Октябрь не удивил его. Будучи физиком, он достаточно разбирался в той биологической форме, какую представляет собой История, чтобы согласиться с тем, что Октябрь – это неизбежное последствие Февраля, так сказать, его внебрачное, незаконное дитя. Однако рука об руку с Октябрем заявились два головореза, игнорировать которых было трудно: звали их Голод и Террор.
Правда, поначалу присутствия Террора Петр Петрович не замечал, воображая, что тот применялся его друзьями против его врагов, а потому был вполне оправдан. Не очень он переживал и тогда, когда его пятикомнатная квартира на Арбате была превращена в коммуналку, где ему оставили лишь бывшую комнату для прислуги (к счастью, при царе комнаты для прислуги располагались на том же этаже, что и квартиры их хозяев, были достаточно просторны, имели окна и были снабжены удобствами). Голод тоже не сразу достучался до него, поскольку ему было совершенно все равно, что есть: капусту или конину – не было у него ни гастрономических пристрастий, ни предубеждений. Однако, когда не стало извозчиков, а следовательно, и лошадей, и конины, он начал беспокоиться, не скажется ли недостаток глюцидов на деятельности двадцати миллиардов его нервных клеток: как будут они работать без рибонуклеиновой и дезоксирибонуклеиновой кислот и без милой барышни по имени мадемуазель Аденозина Трифосфат?
Но пришел наконец день, когда Петру Петровичу стало по-настоящему плохо. Это случилось, когда латыш в кожанке с наганом на боку принес ему напечатанное на машинке постановление, в котором говорилось, что ему запрещается читать лекции. Почему? Потому что одна из них начиналась словами: «Предположим, что Бог существует…», и, распечатав ее в нескольких экземплярах, он оставил слово «Бог» с прописной буквы.
– Но позвольте, – воскликнул Петр Петрович, забыв о своей робости, – Новая Власть не может запрещать абстрактные спекуляции…
– А вот это, – отозвался латыш, – я вам и вовсе не советую. Ильич велел расстреливать спекулянтов на месте.
С этого дня Петр Петрович притих, стал избегать общества и становился самим собой лишь в тишине своей комнаты, сидя над клочком бумаги, испещренным эзотерическими формулами. Время от времени он отправлялся на базар продать самовар или фамильный портрет, возвращался оттуда с несколькими гнилыми картофелинами, варил себе на примусе чашку желудевого кофе и принимался за работу, не снимая митенок, все еще радуясь тому, что пребывает в интеллектуальном согласии с нынешними победителями. Те распинали священников на Дверях церквей (добросердечный Петр Петрович морщился, представляя себе эти картины, ужасные, но, увы! необходимые для воспитания масс), а он вот-вот был уже готов доказать, как а + b, что Бога нет: достижение единой цели разными путями – это сближает.

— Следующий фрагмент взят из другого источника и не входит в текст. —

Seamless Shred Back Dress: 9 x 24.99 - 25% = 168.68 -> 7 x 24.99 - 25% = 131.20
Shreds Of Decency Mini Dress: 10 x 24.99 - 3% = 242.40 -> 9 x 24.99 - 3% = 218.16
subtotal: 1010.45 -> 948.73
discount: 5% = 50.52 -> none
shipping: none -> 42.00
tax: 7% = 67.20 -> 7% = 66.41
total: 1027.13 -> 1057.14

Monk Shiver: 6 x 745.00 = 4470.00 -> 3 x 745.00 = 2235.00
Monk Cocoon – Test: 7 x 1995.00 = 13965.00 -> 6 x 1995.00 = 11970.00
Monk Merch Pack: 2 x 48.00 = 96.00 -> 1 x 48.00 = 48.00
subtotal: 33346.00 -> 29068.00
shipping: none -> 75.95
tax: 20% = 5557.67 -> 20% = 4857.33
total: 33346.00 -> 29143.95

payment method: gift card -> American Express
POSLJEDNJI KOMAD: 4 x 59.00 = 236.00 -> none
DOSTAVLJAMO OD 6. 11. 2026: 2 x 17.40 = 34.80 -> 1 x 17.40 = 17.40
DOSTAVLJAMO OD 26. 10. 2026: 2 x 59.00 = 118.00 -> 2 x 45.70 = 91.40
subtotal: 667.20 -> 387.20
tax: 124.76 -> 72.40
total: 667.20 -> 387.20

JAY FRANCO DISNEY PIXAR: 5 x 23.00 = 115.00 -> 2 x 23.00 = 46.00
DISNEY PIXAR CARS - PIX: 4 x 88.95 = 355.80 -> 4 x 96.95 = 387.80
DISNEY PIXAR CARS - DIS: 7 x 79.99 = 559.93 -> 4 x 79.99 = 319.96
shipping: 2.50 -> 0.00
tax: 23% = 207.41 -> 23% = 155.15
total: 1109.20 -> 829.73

И такова была его готовность служить верой и правдой Революции, что он допускал даже, что временный запрет на лекции по метафизической физике – как ни неприятен он был ему лично – был, очевидно, вызван очередной прискорбной необходимостью, связанной с невежеством, в котором пребывали трудящиеся массы по вине старого режима. Так что и эти времена не были для него наихудшими.
Как бы то ни было, за несколько месяцев бывший профессор Петр Петрович Чебруков изменился до неузнаваемости: он исхудал, щеки его обвисли, посерели; он не ел ничего, кроме очисток и кочерыжек; исписав уравнениями и формулами листок бумаги, он тут же сжигал его и всякий раз, заметив на улице кожанку и кобуру нагана, переходил на другую сторону.
* * *Однажды вечером, когда он возвращался к себе, выгодно обменяв запонки из перегородчатой эмали на пару сушеных селедок, он услышал позади себя влажное поскрипывание голубого снега и в страхе обернулся. Кожаная куртка, вся в геометрических складках, притягивала к себе свет уличного фонаря. Он прибавил шагу, но лишь поскользнулся и чуть не упал в сугроб. Тот другой быстро приближался, бодро и широко шагая, как будто на ногах у него были семимильные сапоги.